Toronto Blue Jays v Boston Red Sox Photo By Winslow Townson/Getty Images

Well, what should we start with?

  • Alex Verdugo, the team’s early season MVP, was scratched shortly before the game with no explanation provided. Although he was in the dugout, he wasn’t called on to either pinch hit or pinch run in the late innings of the most important game of the season (most important for now, that is).
  • Rafael Devers damn near hit the red seat (the actual seat, not the podcast) with a three-run bomb, but only after he misplayed a ball in the field that allowed the Blue Jays to plate their third run of the game.
  • Nick Pivetta and Brennan Bernardino both turned back into pumpkins at the same time, well before midnight.
  • Alex Cora pinch-hit for Triston Casas with Rob Refsnyder in just the sixth inning. This was at least somewhat defensible, since it was a big spot against a lefty and we all know what Refsnyder does to lefties. But it meant that, when Casas’s spot came up in the ninth inning, it was Reese McGuire at the plate trying to tie the game, not the guy who has a 1.104 OPS since the start of July.
  • Reese McGuire then somehow blunted that criticism by getting a hit.
  • And then Reese McGuire created a whole new avenue of criticism by engaging in whatever this was:
  • Thus ended the most important game of the season (so far).
  • After the game, neither Alex Cora nor Alex Verdugo would come forward with the reason for Verdugo’s benching, but an irate Cora would call today “one of the worst days” he’s had since taking charge of the Red Sox in 2018.
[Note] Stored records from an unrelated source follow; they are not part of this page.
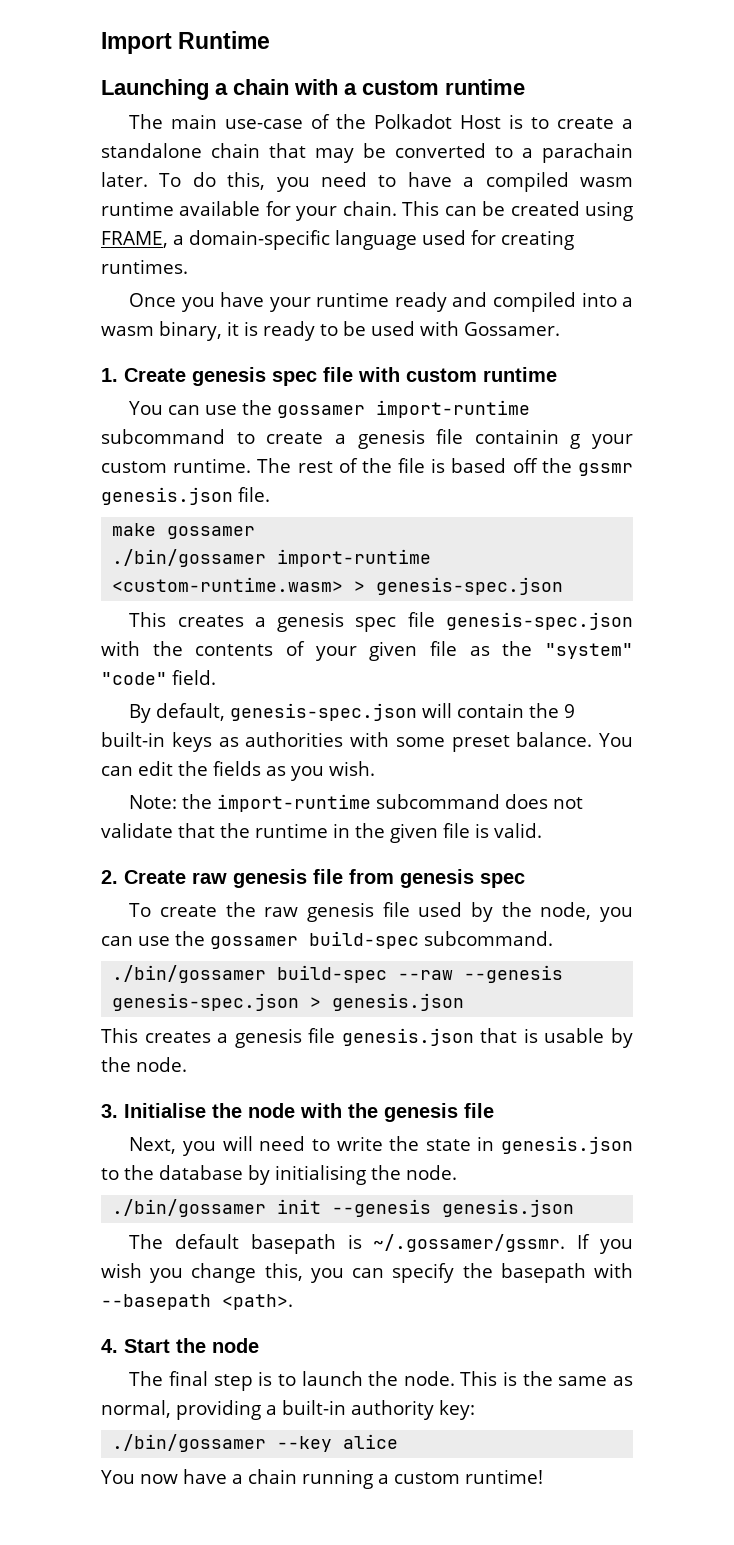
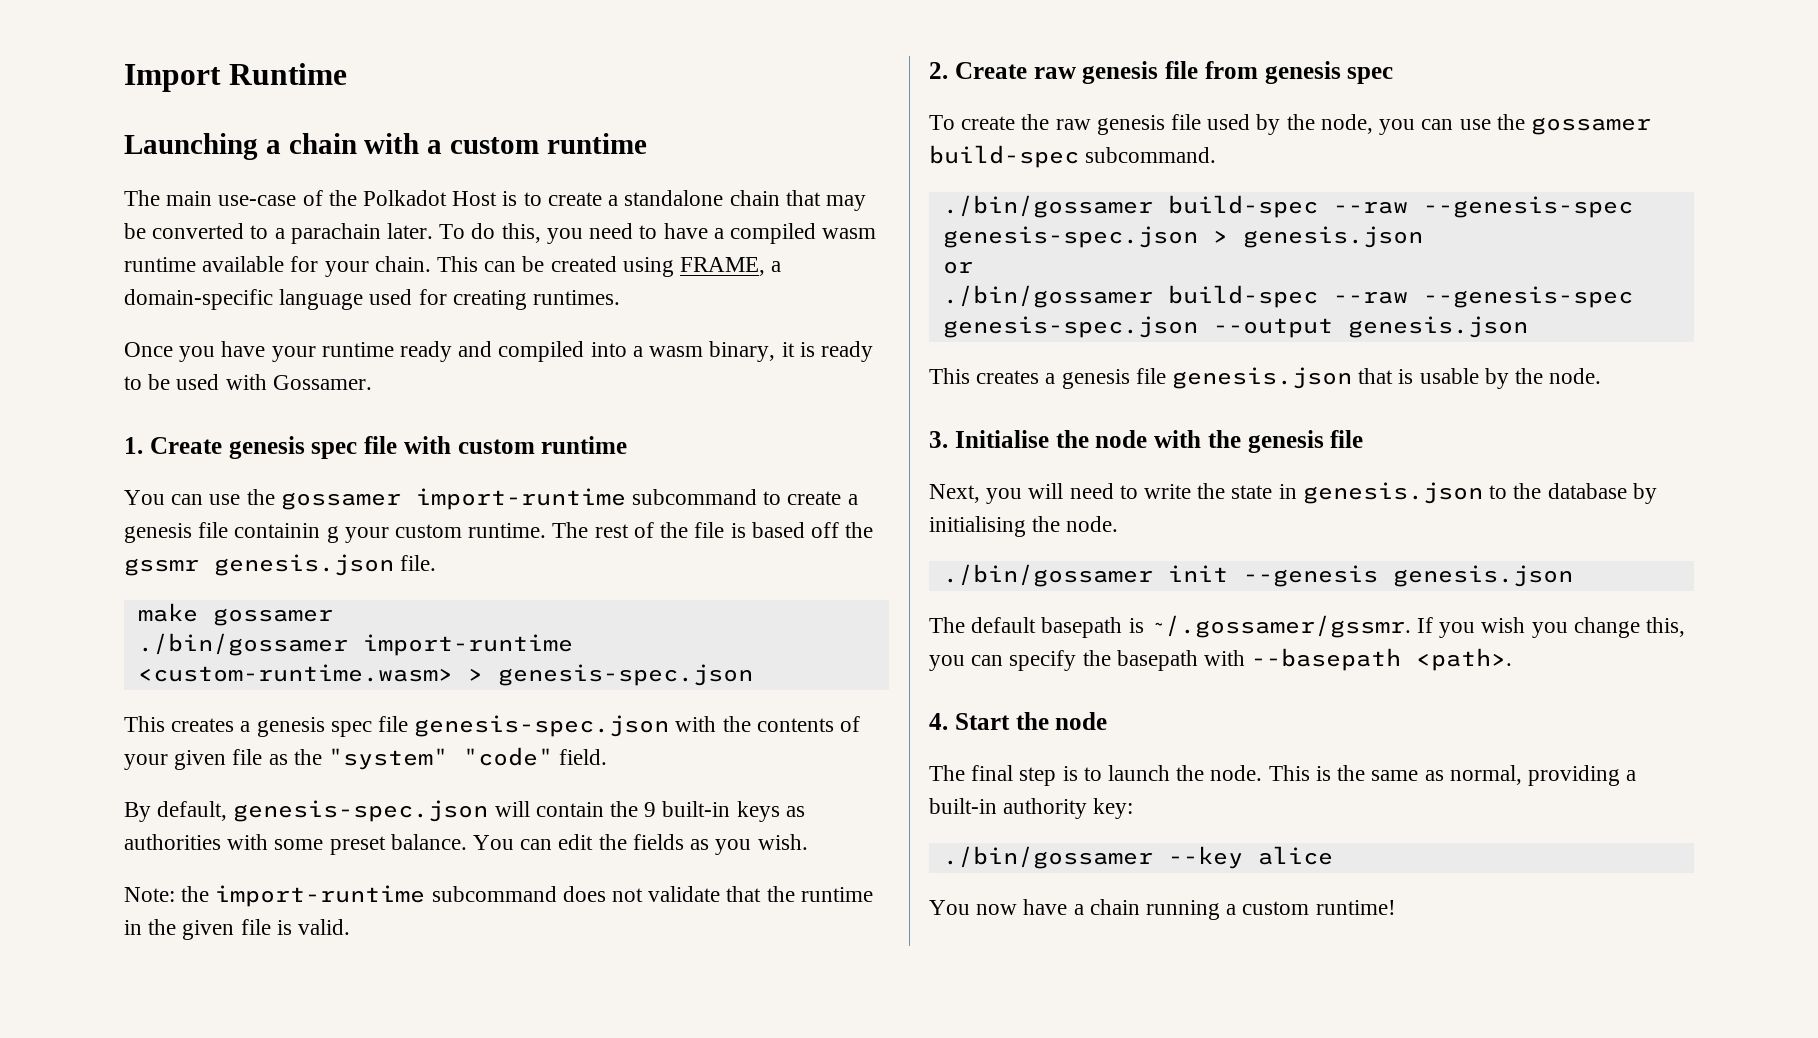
[464,965,564,983] --genesis -> [1422,196,1633,218] --genesis-spec
(465, 1002) none -> [942,261,973,274] [942,285,1633,308] [942,316,1528,338] // or // ./bin/gossamer build-spec --raw --genesis-spec genesis-spec.json --output genesis.json

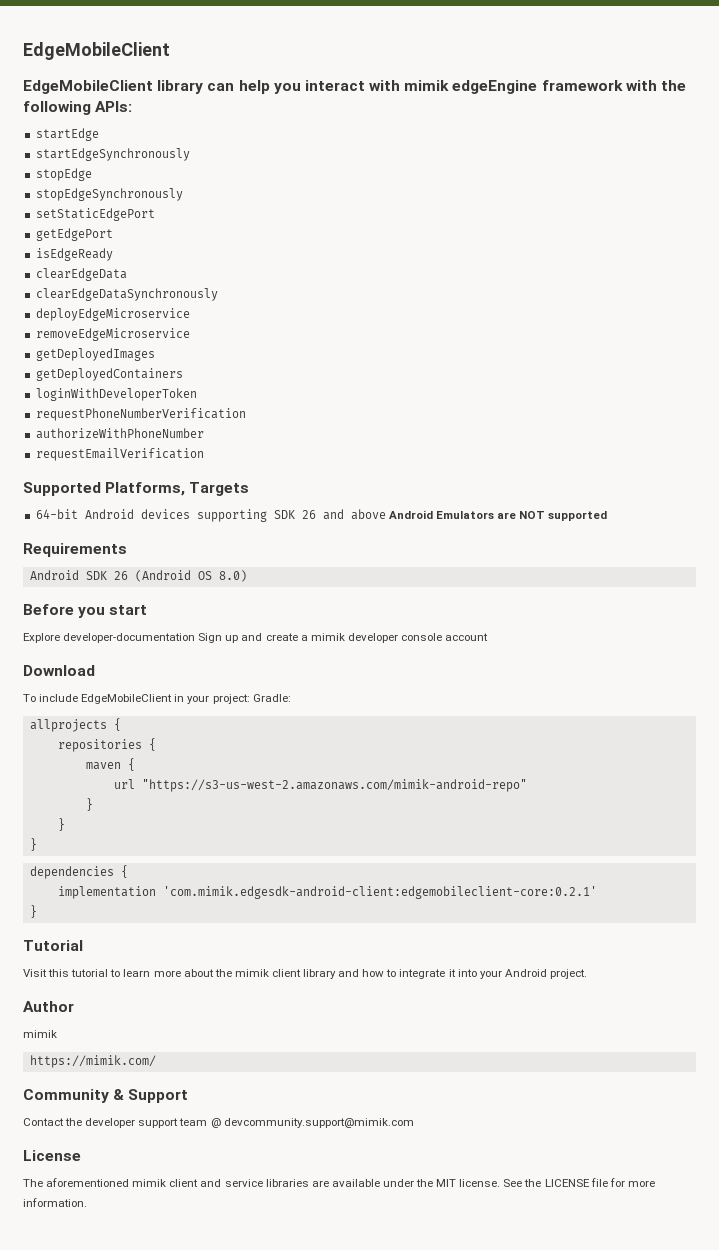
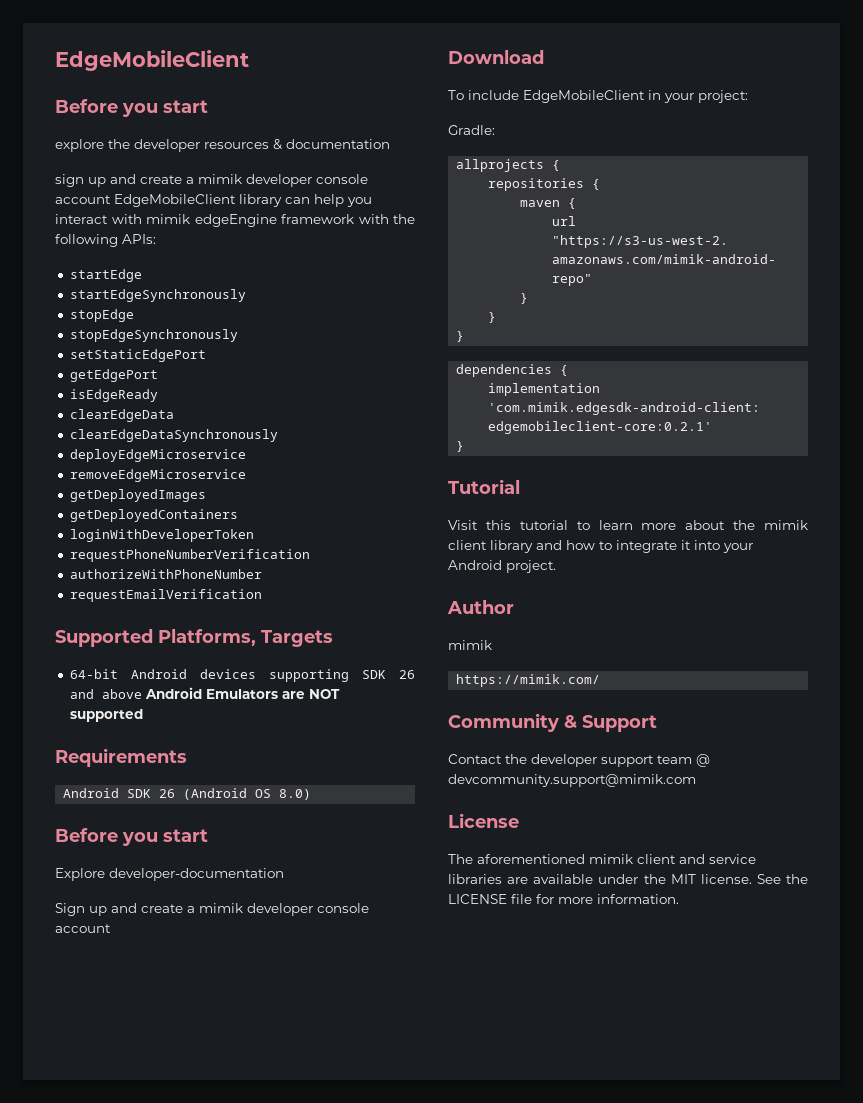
(170, 51) none -> [55,99,208,117] [55,139,390,152] [55,174,368,187] [55,195,111,204] Before you start // explore the developer resources & documentation // sign up and create a mimik developer console account
(196, 638) none -> (284, 874) //
(250, 699) none -> (748, 96) //

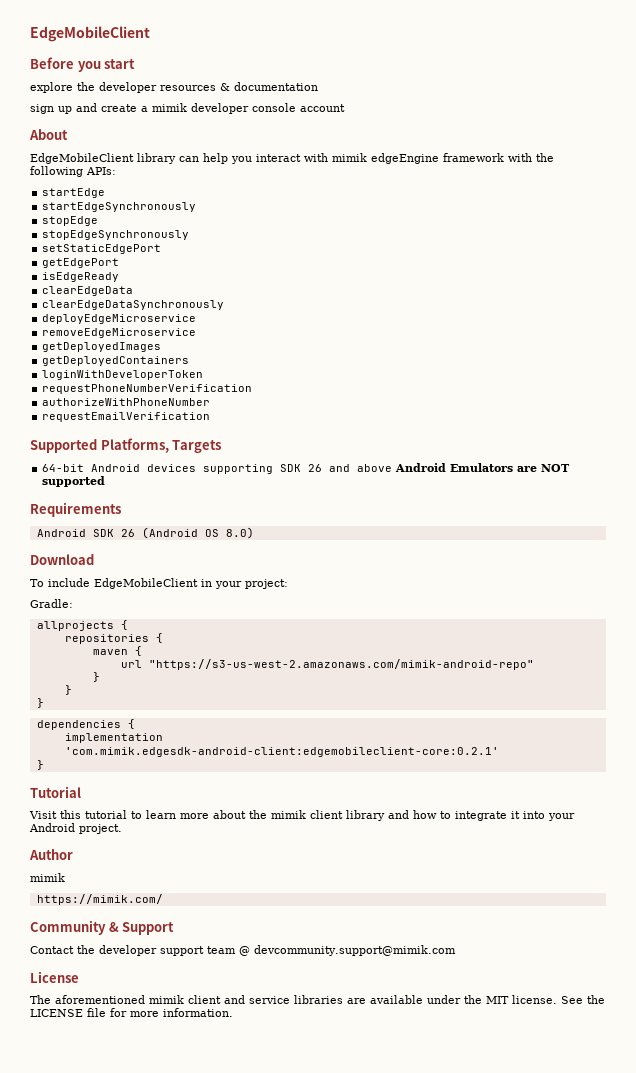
(111, 199) none -> [29,129,68,140] // About //
[55,828,208,846] [55,868,284,881] [55,903,369,916] [55,924,111,933] // Before you start // Explore developer-documentation // Sign up and create a mimik developer console account -> (254, 533) none

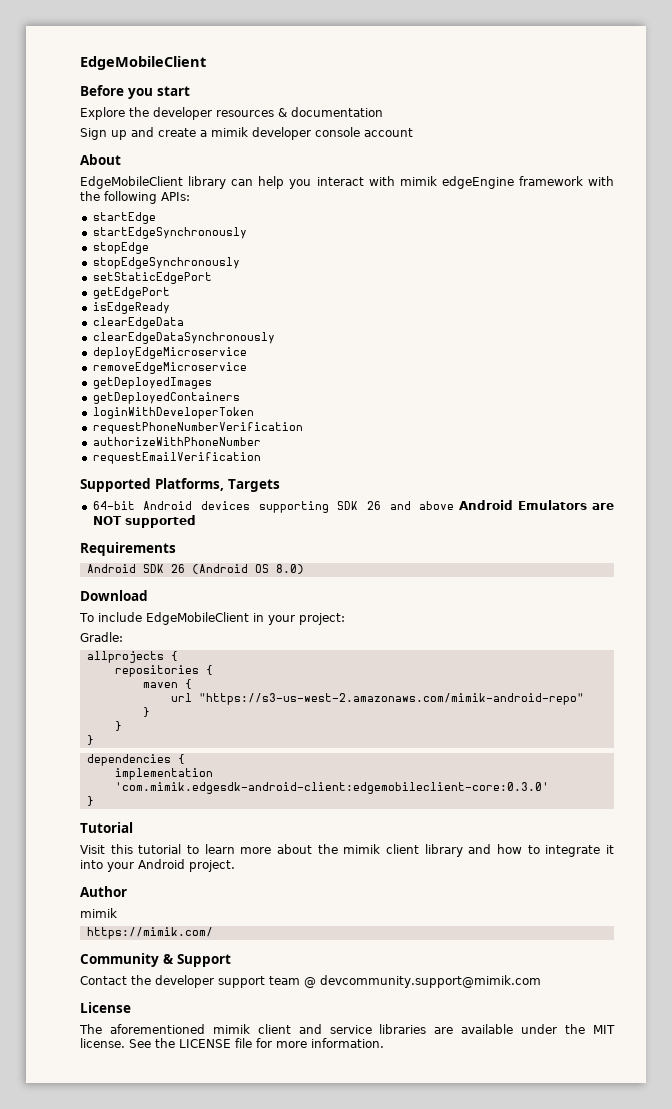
[30,82,73,93] explore -> [80,107,125,120] Explore
[30,104,54,114] sign -> [80,128,107,140] Sign
[64,747,499,757] 'com.mimik.edgesdk-android-client:edgemobileclient-core:0.2.1' -> [114,782,549,794] 'com.mimik.edgesdk-android-client:edgemobileclient-core:0.3.0'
So that’s what happened. Now let’s get all narrativey and talk about what it all means.

There is little question that, considering the circumstances in their totality, this was the ugliest, most depressing loss of the season. It may go on to be viewed as the beginning of the end. It is already being viewed, simultaneously, as:

(a) A direct consequence of a lackadaisical trade deadline that left the team unmotivated and disengaged after Chaim Bloom and the front office failed to reinforce the team by buying;

(b) Proof that the front office was correct in not reinforcing a team that clearly is not good enough to do damage in the postseason; and

(c) Proof that the front office bungled the trade deadline by not selling off pieces of a team that clearly is not good enough to do damage in the postseason.

Obviously, but notably, these three things cannot all be true.

But here’s what is true: had Connor Wong leveled-up that pitch in the bottom of of the ninth just a little better — had that ball scraped some paint off the Monster on its way down, allowing McGuire to score, or had it snuck into the first row of the Monster seats, sending the ballpark into light show seizure mode — then we wouldn’t be talking about any of the above. Instead, we’d be talking about a season defining win. We’d be talking about the resilience of team that banded together amidst controversy and chaos. We’d be talking about the postseason.

That’s all part of the weirdness and magic of baseball. Like life, we spend so much time trying to figure out whether anything that happens in a baseball game has any meaning. Like life, we often don’t really know whether it does until long after the moment is passed. And like life, it happens every day.

And so the Red Sox will be back out there tomorrow. And if, tomorrow, the ninth inning liner to left does scrape some paint of the monster, then we’ll celebrate a season defining win, and toast to the resilience of a team that banded together amidst controversy and chaos, and talk about the postseason.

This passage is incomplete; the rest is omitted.